#### Exercise instructions:
Return, word for word, the line that contains "Oceana Handmade Ceramic" and every line after it through the end of the records.

#### Data supplied:
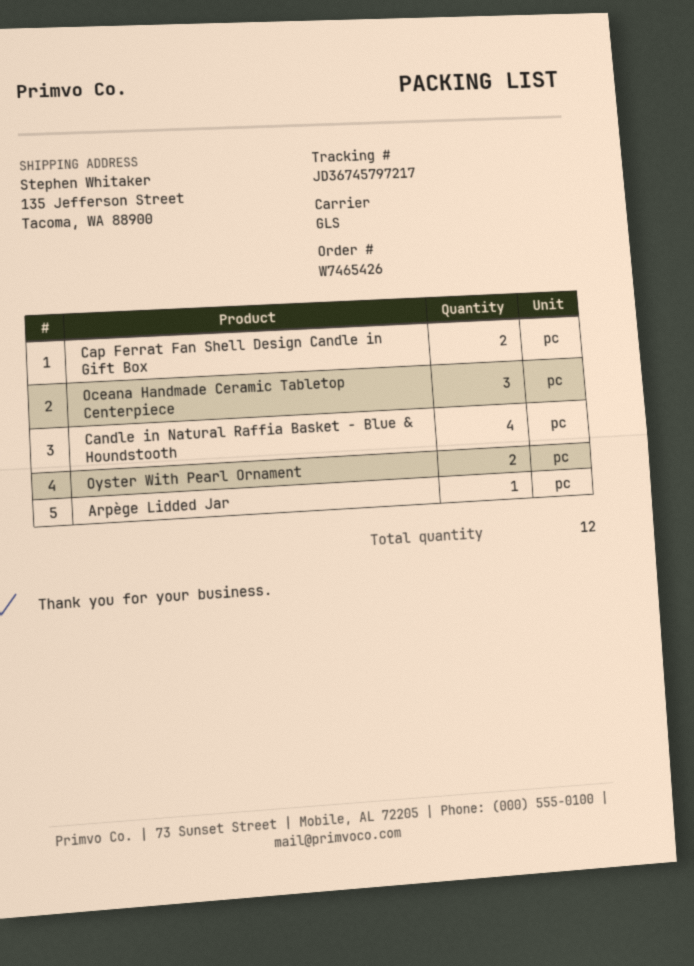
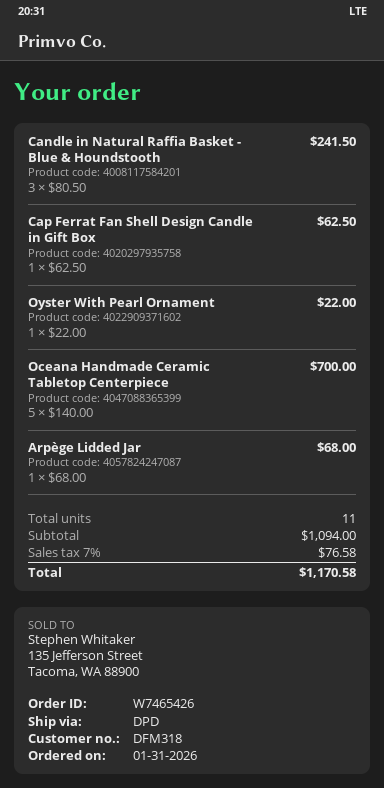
shipping method: GLS -> DPD
Cap Ferrat Fan Shell Design Candle in Gift Box: 2 -> 1
Oceana Handmade Ceramic Tabletop Centerpiece: 3 -> 5
Candle in Natural Raffia Basket - Blue & Houndstooth: 4 -> 3
Oyster With Pearl Ornament: 2 -> 1
total quantity: 12 -> 11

#### Response for this exercise:
Oceana Handmade Ceramic Tabletop Centerpiece: 3 -> 5
Candle in Natural Raffia Basket - Blue & Houndstooth: 4 -> 3
Oyster With Pearl Ornament: 2 -> 1
total quantity: 12 -> 11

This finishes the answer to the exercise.